John Butler, a Bloomberg Intelligence analyst said,“When you think of a person driving and what your needs are when you’re on a typical trip, it’s food, it’s fuel and it’s rest stops,” adding up, “Owning the inside of the car is critical, it’s really where the money is made. The real value is locked up in the ad opportunity.”

This new smart windshield  will work in a way that, a driver that’s close to running out of gas would see an alert pop up that notes the fuel situation and offers to find a nearby gas station. The car’s virtual assistant will offer a choice, then on the windshield, of two options, including directions to a station where the driver is eligible for a free cup of coffee — an ad placed by the gas company that fits with the driver’s buying patterns, also known by his smart car.

At CES, the consumer electronics show in Las Vegas this week, Panasonic Corp. demonstrated the technology, that lets a driver order and pay for fast food through a heads-up display, before pulling off the freeway to collect it. Pairing such offerings with other connected subscription services could generate hundreds of dollars in additional recurring revenue per car each year, according to Tom Gebhardt, the head of Panasonic’s automotive business in North America.

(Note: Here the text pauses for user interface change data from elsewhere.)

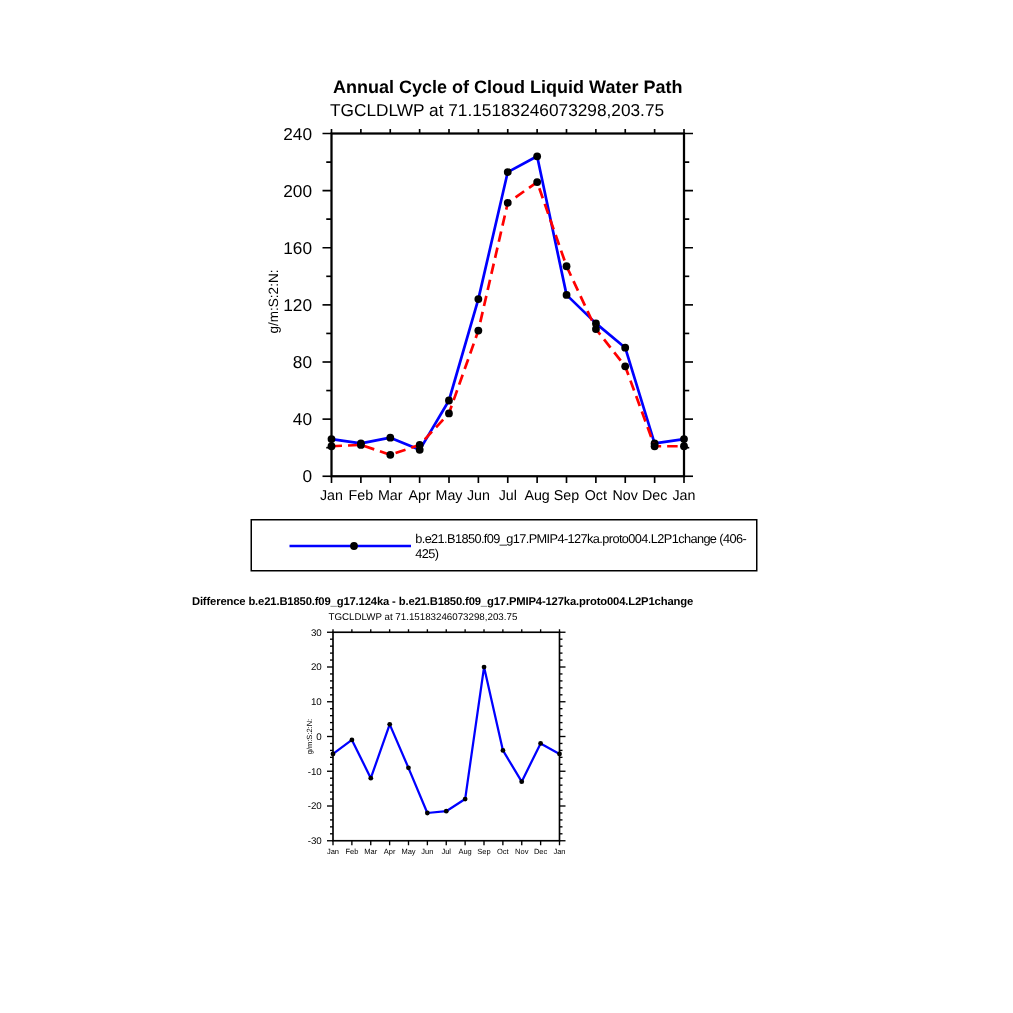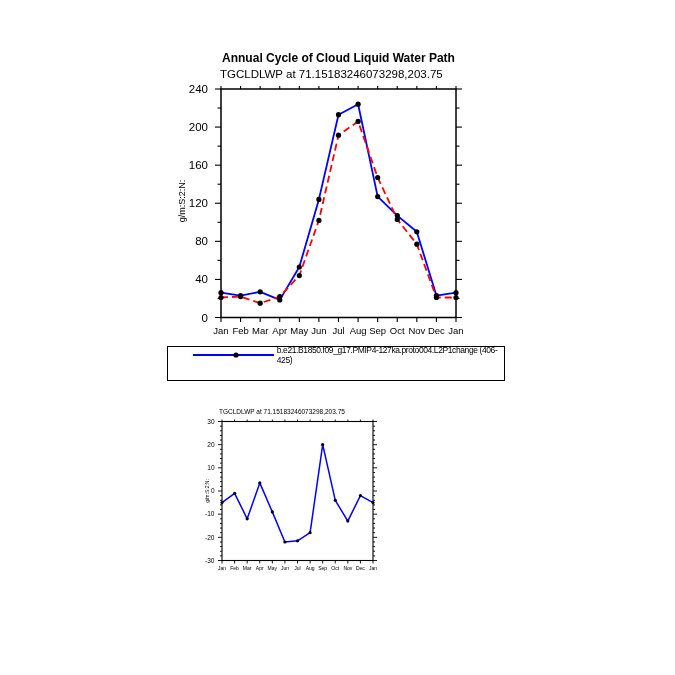--- a/index.html
+++ b/index.html
@@ -11,7 +11,7 @@
   #main-ylabel{left:182px;top:157px;transform:translate(-50%,-50%) rotate(-90deg);font-size:9px;}
   #charts-svg{position:absolute;left:0;top:0;}
   #legend{position:absolute;left:167px;top:302px;width:338px;height:35px;border:1.2px solid #000;
-          box-sizing:border-box;display:flex;flex-direction:column;justify-content:flex-start;padding-left:23px;}
+          box-sizing:border-box;display:flex;flex-direction:column;justify-content:center;padding-left:23px;}
   .legend-row{display:flex;align-items:center;height:16px;}
   .legend-label{font-size:8.5px;letter-spacing:-0.4px;margin-left:3px;}
   #diff-title{left:115px;top:352px;width:360px;text-align:center;font-size:7.5px;font-weight:bold;letter-spacing:-0.1px;}

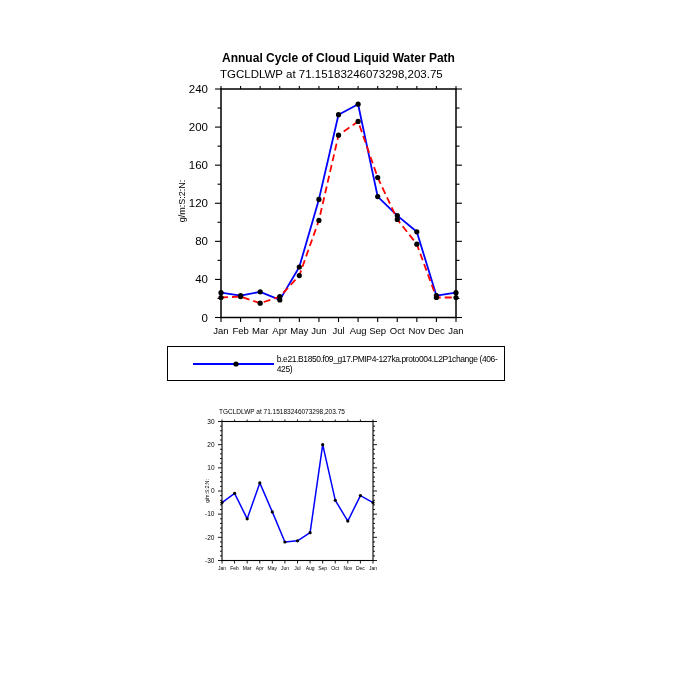--- a/index.html
+++ b/index.html
@@ -285,6 +285,7 @@
     </div>
   </div>
 
+  <div id="diff-title" class="abs">Difference b.e21.B1850.f09_g17.124ka - b.e21.B1850.f09_g17.PMIP4-127ka.proto004.L2P1change</div>
 
   <div id="diff-subtitle" class="abs">TGCLDLWP at 71.15183246073298,203.75</div>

“When you start doing payments out of the vehicle, you have to secure those payments somehow, so we’re matching the facial recognition with your credit card,” Tom Gebhardt said. “We’re really investing in an integrated solution, merging the infotainment system, the instrument cluster and the heads-up display.”

Corning Inc. is about to start selling carmakers the glass used in Apple Inc.’s iPhones for windshields and in-car entertainment systems. The company said the durability and thinness of the glass means that any image projected onto it is sharper than onto a typical windshield. While the product is less than 10 inches wide, Corning is planning to expand it to a full windshield-size display.